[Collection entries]
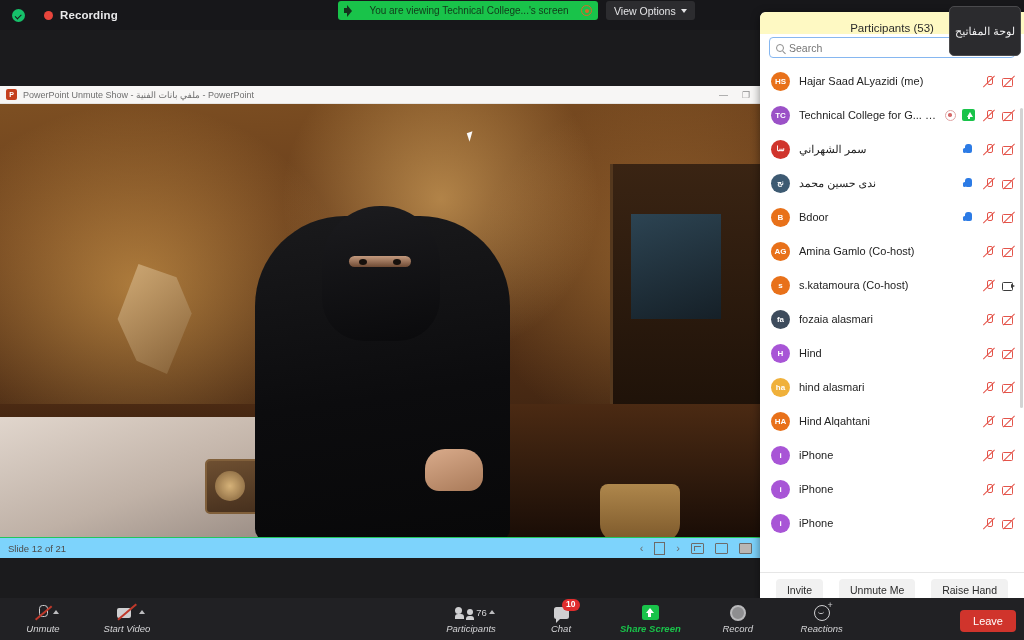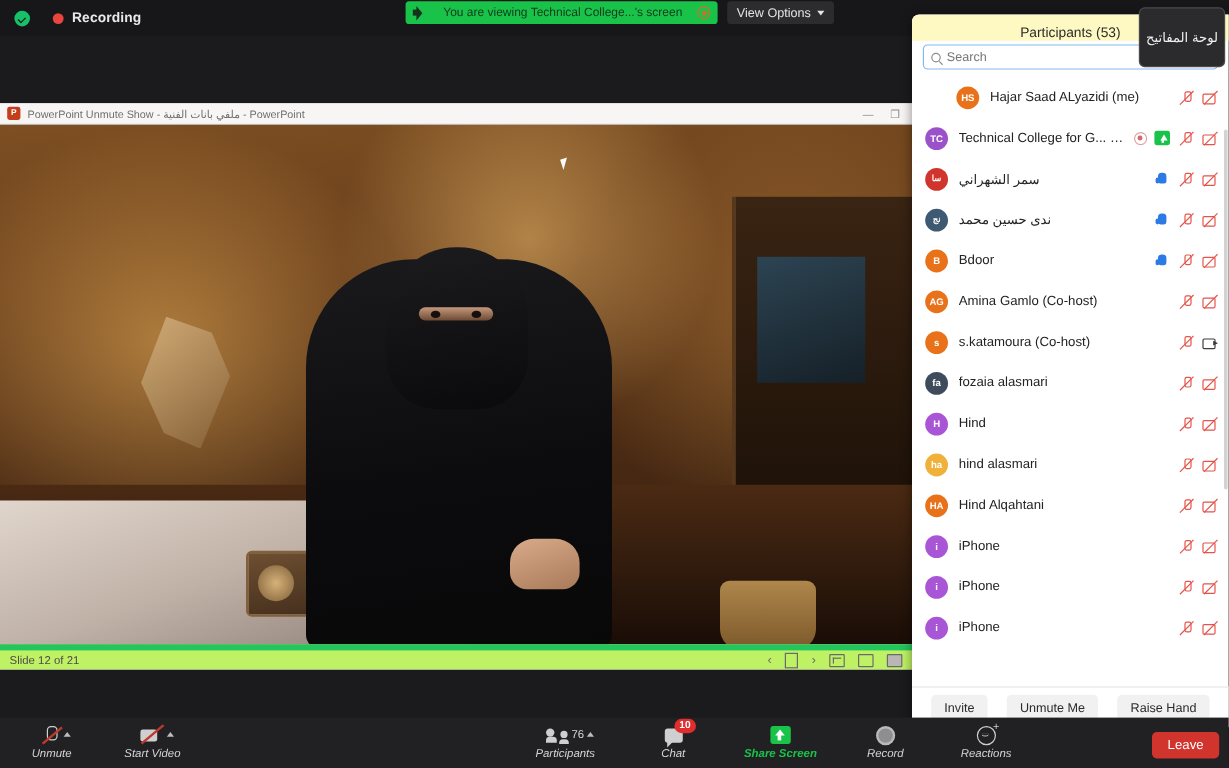--- a/index.html
+++ b/index.html
@@ -84,21 +84,21 @@
   .ppt-title-text { font-size: 9px; color: #6f6f6f; }
   .ppt-winbtns { margin-left: auto; display: flex; gap: 14px; padding-right: 10px; }
   .wb { font-size: 9px; color: #8a8a8a; }
 
   .slide-area {
     position: absolute; left: 0; top: 18px; width: 760px; height: 433px;
     background: #0d0a08; overflow: hidden;
   }
   .ppt-status {
     position: absolute; left: 0; bottom: 0; width: 760px; height: 21px;
-    background: #bef264; border-top: 5px solid #22c55e;
+    background: #7dd3fc; border-top: 1px solid #22c55e;
     display: flex; align-items: center; padding: 0 8px;
   }
   .slide-count { font-size: 9.5px; color: #4d4b49; }
   .status-right { margin-left: auto; display: flex; align-items: center; gap: 11px; }
   .nav-ic { font-size: 11px; color: #6d6b69; }
   .view-ic { width: 13px; height: 11px; border: 1.3px solid #6d6b69; border-radius: 1px; position: relative;}
   .view-ic.active { background: #b9b6b3; }
   .view-ic.grid::after{
     content:""; position:absolute; inset:2px; border-left:1.3px solid #6d6b69; border-top:1.3px solid #6d6b69;
   }
@@ -483,21 +483,21 @@
   <div class="search-wrap">
     <div class="search-box">
       <span class="mag"></span>
       <input class="search-input" type="text" placeholder="Search" style="">
     </div>
   </div>
 
   <div class="plist" id="participant-list">
     <div class="panel-scroll"></div>
   <div class="prow">
-        <div class="avatar" style="background: rgb(232, 113, 26); margin-left: 26px;">HS</div>
+        <div class="avatar" style="background: rgb(232, 113, 26);">HS</div>
         <div class="pname">Hajar Saad ALyazidi (me)</div>
         <div class="picons">
           <span class="ic ic-mic"></span>
           <span class="ic ic-cam"></span>
         </div>
       </div>
       <div class="prow">
         <div class="avatar" style="background: rgb(155, 81, 199);">TC</div>
         <div class="pname">Technical College for G... (Host)</div>
         <div class="picons">

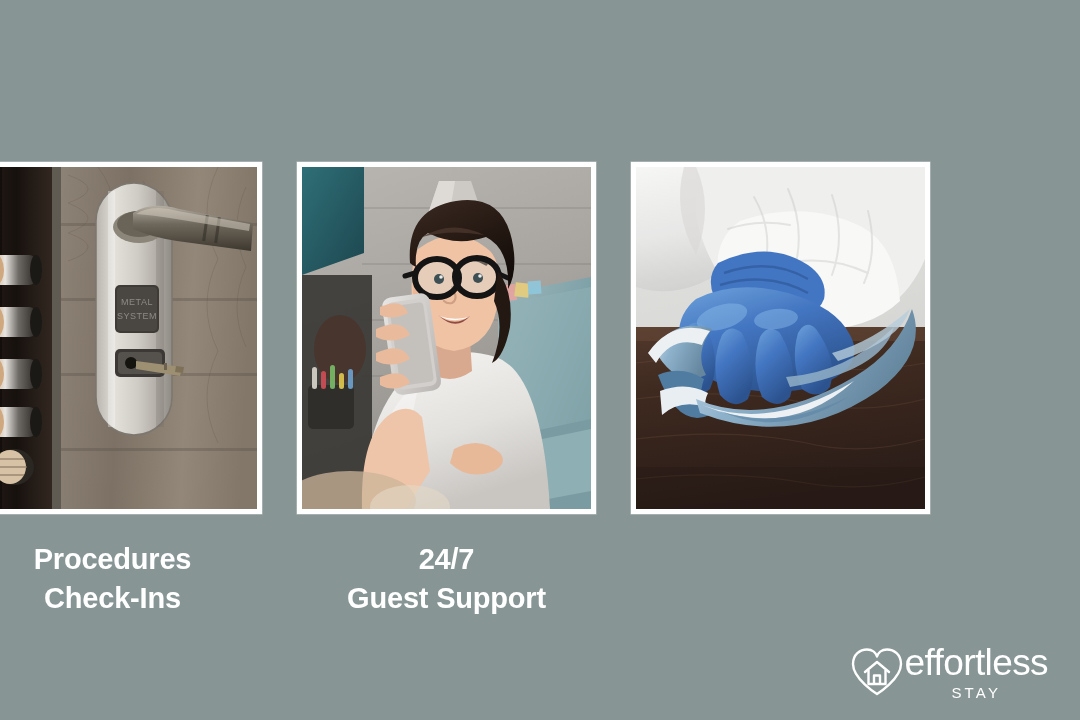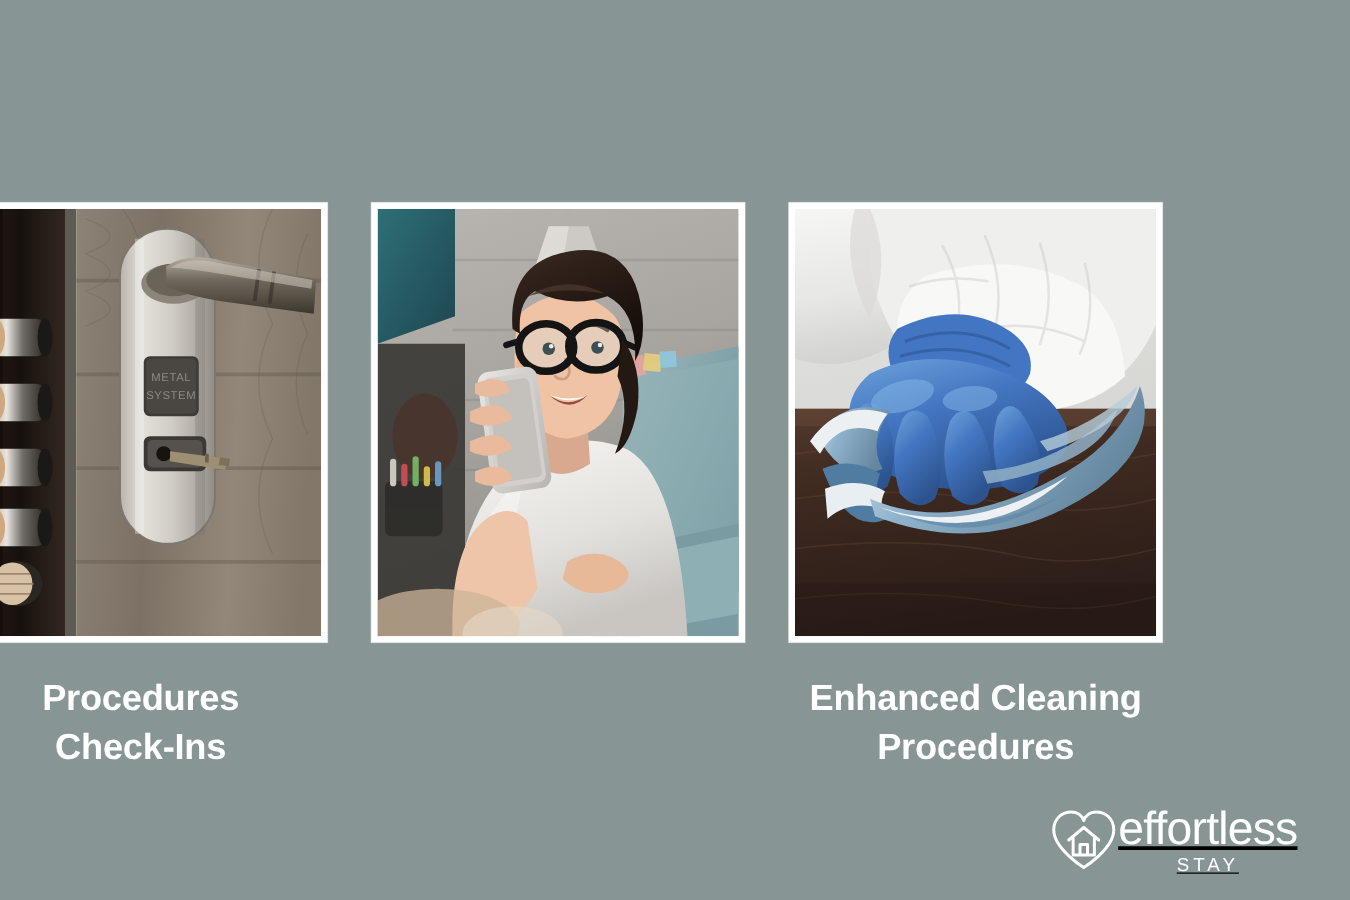--- a/index.html
+++ b/index.html
@@ -92,26 +92,25 @@
     line-height: 1.33;
     color: #ffffff;
     text-align: center;
     letter-spacing: -0.2px;
     white-space: pre-line;
   }
 
   
   .logo {
     position: absolute;
-    right: 42px;
+    right: 32px;
     bottom: 20px;
     display: flex;
     align-items: center;
     gap: 0;
-    text-decoration: underline;
   }
 
   .logo-mark { width: 56px; height: 52px; flex: none; }
 
   .logo-text {
     display: flex;
     flex-direction: column;
     align-items: flex-start;
     line-height: 1;
   }
@@ -379,20 +378,22 @@
               <path d="M78 210 q24 -10 30 6 q-16 10 -30 2 z"></path>
             </g>
 
             <path d="M152 282 q26 -14 46 4 q8 10 -6 18 q-26 10 -44 -8 z" fill="#e7b999"></path>
 
             <ellipse cx="48" cy="334" rx="66" ry="30" fill="#cbb49a" opacity="0.75"></ellipse>
             <ellipse cx="108" cy="340" rx="40" ry="22" fill="#e4d8c6" opacity="0.6"></ellipse>
           </svg>
         </div>
       </div>
+      <div class="caption">24/7
+Guest Support</div>
     </div>
 
     <div class="card">
       <div class="photo-frame">
         <div class="photo">
           <svg viewBox="0 0 289 342" preserveAspectRatio="xMidYMid slice" aria-hidden="true">
             <defs>
               <linearGradient id="bgPale" x1="0" y1="0" x2="0.2" y2="1">
                 <stop offset="0" stop-color="#e9e9e7"></stop>
                 <stop offset="1" stop-color="#d2d2cf"></stop>
@@ -471,22 +472,20 @@
             <path d="M66 238 q70 26 152 -24 q-66 60 -152 24 z" fill="#f2f6f9"></path>
             <path d="M150 210 q60 -4 108 -50 q-12 44 -104 60 z" fill="#90b2c9" opacity="0.85"></path>
             <path d="M196 186 q42 -12 78 -44 q-10 32 -72 52 z" fill="#b8cfdf" opacity="0.8"></path>
             <path d="M84 244 q60 20 128 -14 q-66 42 -128 14 z" fill="#5d87a8" opacity="0.7"></path>
 
             <rect x="0" y="300" width="289" height="42" fill="#1c110c" opacity="0.35"></rect>
             <rect x="0" y="0" width="289" height="342" fill="#9aa3a6" opacity="0.05"></rect>
           </svg>
         </div>
       </div>
-      <div class="caption">Enhanced Cleaning
-Procedures</div>
     </div>
 
   </div>
 
   <div class="logo">
     <div class="logo-mark">
       <svg viewBox="0 0 56 52" aria-hidden="true">
         <path d="M28 48 C 28 48, 4 33, 4 18 C 4 8.5, 11 3.5, 18 3.5 C 23.5 3.5, 27 7, 28 10.5
                  C 29 7, 32.5 3.5, 38 3.5 C 45 3.5, 52 8.5, 52 18 C 52 33, 28 48, 28 48 Z" fill="none" stroke="#ffffff" stroke-width="2.4" stroke-linejoin="round"></path>
         <path d="M16 26 L 28 16 L 40 26" fill="none" stroke="#ffffff" stroke-width="2.4" stroke-linecap="round" stroke-linejoin="round"></path>

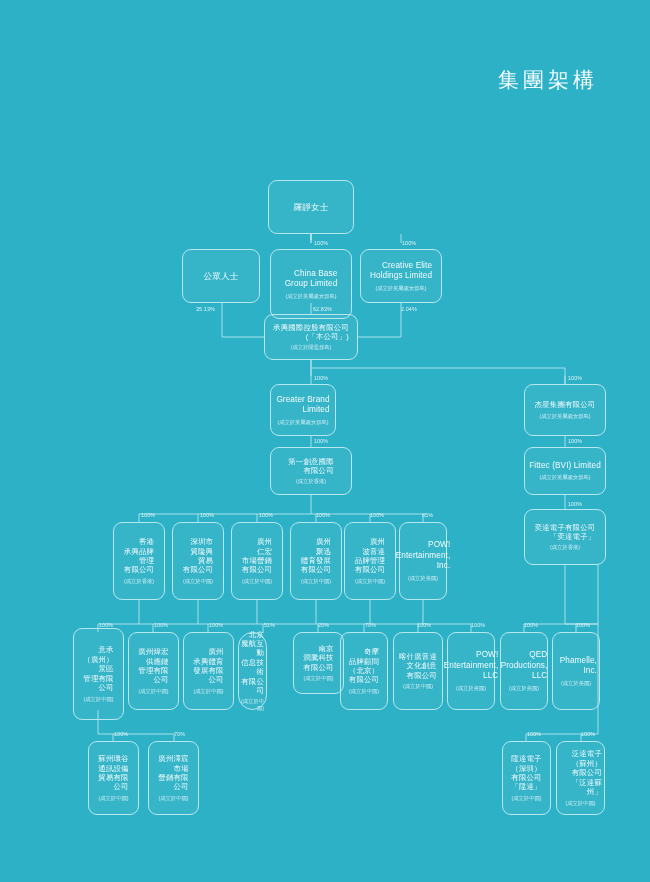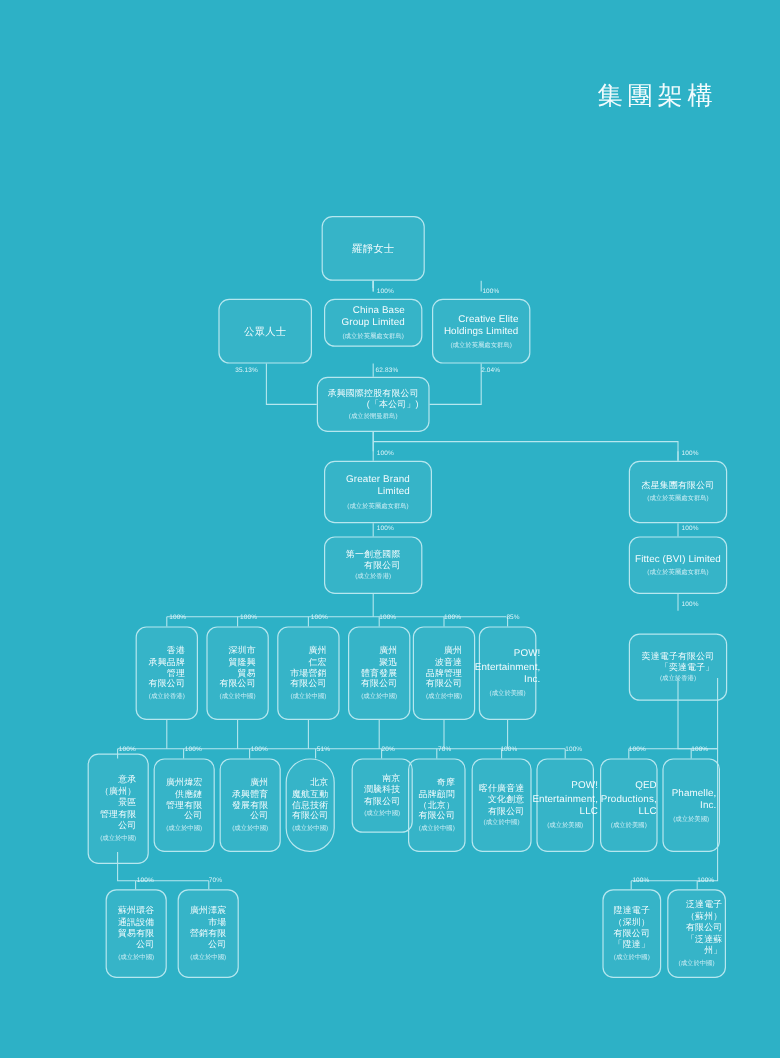--- a/index.html
+++ b/index.html
@@ -150,54 +150,54 @@
       <path d="M598,521 L598,690 L581,690" fill="none" stroke="#b6e7ef" stroke-width="0.9"></path>
     </svg>
 
   <div id="nodes-layer">
       <div class="node big" style="left: 268px; top: 136px; width: 86px; height: 54px;">
         <div class="nm">羅靜女士</div>
       </div>
       <div class="node big" style="left: 182px; top: 205px; width: 78px; height: 54px;">
         <div class="nm">公眾人士</div>
       </div>
-      <div class="node en" style="left: 270px; top: 205px; width: 82px; height: 40px;">
+      <div class="node en" style="left: 270px; top: 205px; width: 82px; height: 70px;">
         <div class="nm">China Base
 Group Limited</div>
         <div class="sub">(成立於英屬處女群島)</div>
       </div>
       <div class="node en" style="left: 360px; top: 205px; width: 82px; height: 54px;">
         <div class="nm">Creative Elite
 Holdings Limited</div>
         <div class="sub">(成立於英屬處女群島)</div>
       </div>
       <div class="node" style="left: 264px; top: 270px; width: 94px; height: 46px;">
         <div class="nm">承興國際控股有限公司
 (「本公司」)</div>
         <div class="sub">(成立於開曼群島)</div>
       </div>
-      <div class="node en" style="left: 270px; top: 340px; width: 90px; height: 52px;">
+      <div class="node en" style="left: 270px; top: 340px; width: 66px; height: 52px;">
         <div class="nm">Greater Brand
 Limited</div>
         <div class="sub">(成立於英屬處女群島)</div>
       </div>
       <div class="node" style="left: 270px; top: 403px; width: 82px; height: 48px;">
         <div class="nm">第一創意國際
 有限公司</div>
         <div class="sub">(成立於香港)</div>
       </div>
       <div class="node" style="left: 524px; top: 340px; width: 82px; height: 52px;">
         <div class="nm">杰星集團有限公司</div>
         <div class="sub">(成立於英屬處女群島)</div>
       </div>
       <div class="node en" style="left: 524px; top: 403px; width: 82px; height: 48px;">
         <div class="nm">Fittec (BVI) Limited</div>
         <div class="sub">(成立於英屬處女群島)</div>
       </div>
-      <div class="node" style="left: 524px; top: 484px; width: 82px; height: 56px;">
+      <div class="node" style="left: 524px; top: 465px; width: 82px; height: 56px;">
         <div class="nm">奕達電子有限公司
 「奕達電子」</div>
         <div class="sub">(成立於香港)</div>
       </div>
       <div class="node" style="left: 113px; top: 478px; width: 52px; height: 78px;">
         <div class="nm">香港
 承興品牌
 管理
 有限公司</div>
         <div class="sub">(成立於香港)</div>
@@ -251,21 +251,21 @@
 公司</div>
         <div class="sub">(成立於中國)</div>
       </div>
       <div class="node" style="left: 183px; top: 588px; width: 51px; height: 78px;">
         <div class="nm">廣州
 承興體育
 發展有限
 公司</div>
         <div class="sub">(成立於中國)</div>
       </div>
-      <div class="node" style="left: 238px; top: 588px; width: 41px; height: 78px; border-radius: 20px;">
+      <div class="node" style="left: 238px; top: 588px; width: 29px; height: 78px; border-radius: 20px;">
         <div class="nm">北京
 魔航互動
 信息技術
 有限公司</div>
         <div class="sub">(成立於中國)</div>
       </div>
       <div class="node" style="left: 293px; top: 588px; width: 51px; height: 62px;">
         <div class="nm">南京
 潤騰科技
 有限公司</div>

How to complete this task:
Beginning with the line that holds "293px; top: 588px;" and ending with the last line of the data, copy each line exactly and add nothing.

Solution to this task:
       <div class="node" style="left: 293px; top: 588px; width: 51px; height: 62px;">
         <div class="nm">南京
 潤騰科技
 有限公司</div>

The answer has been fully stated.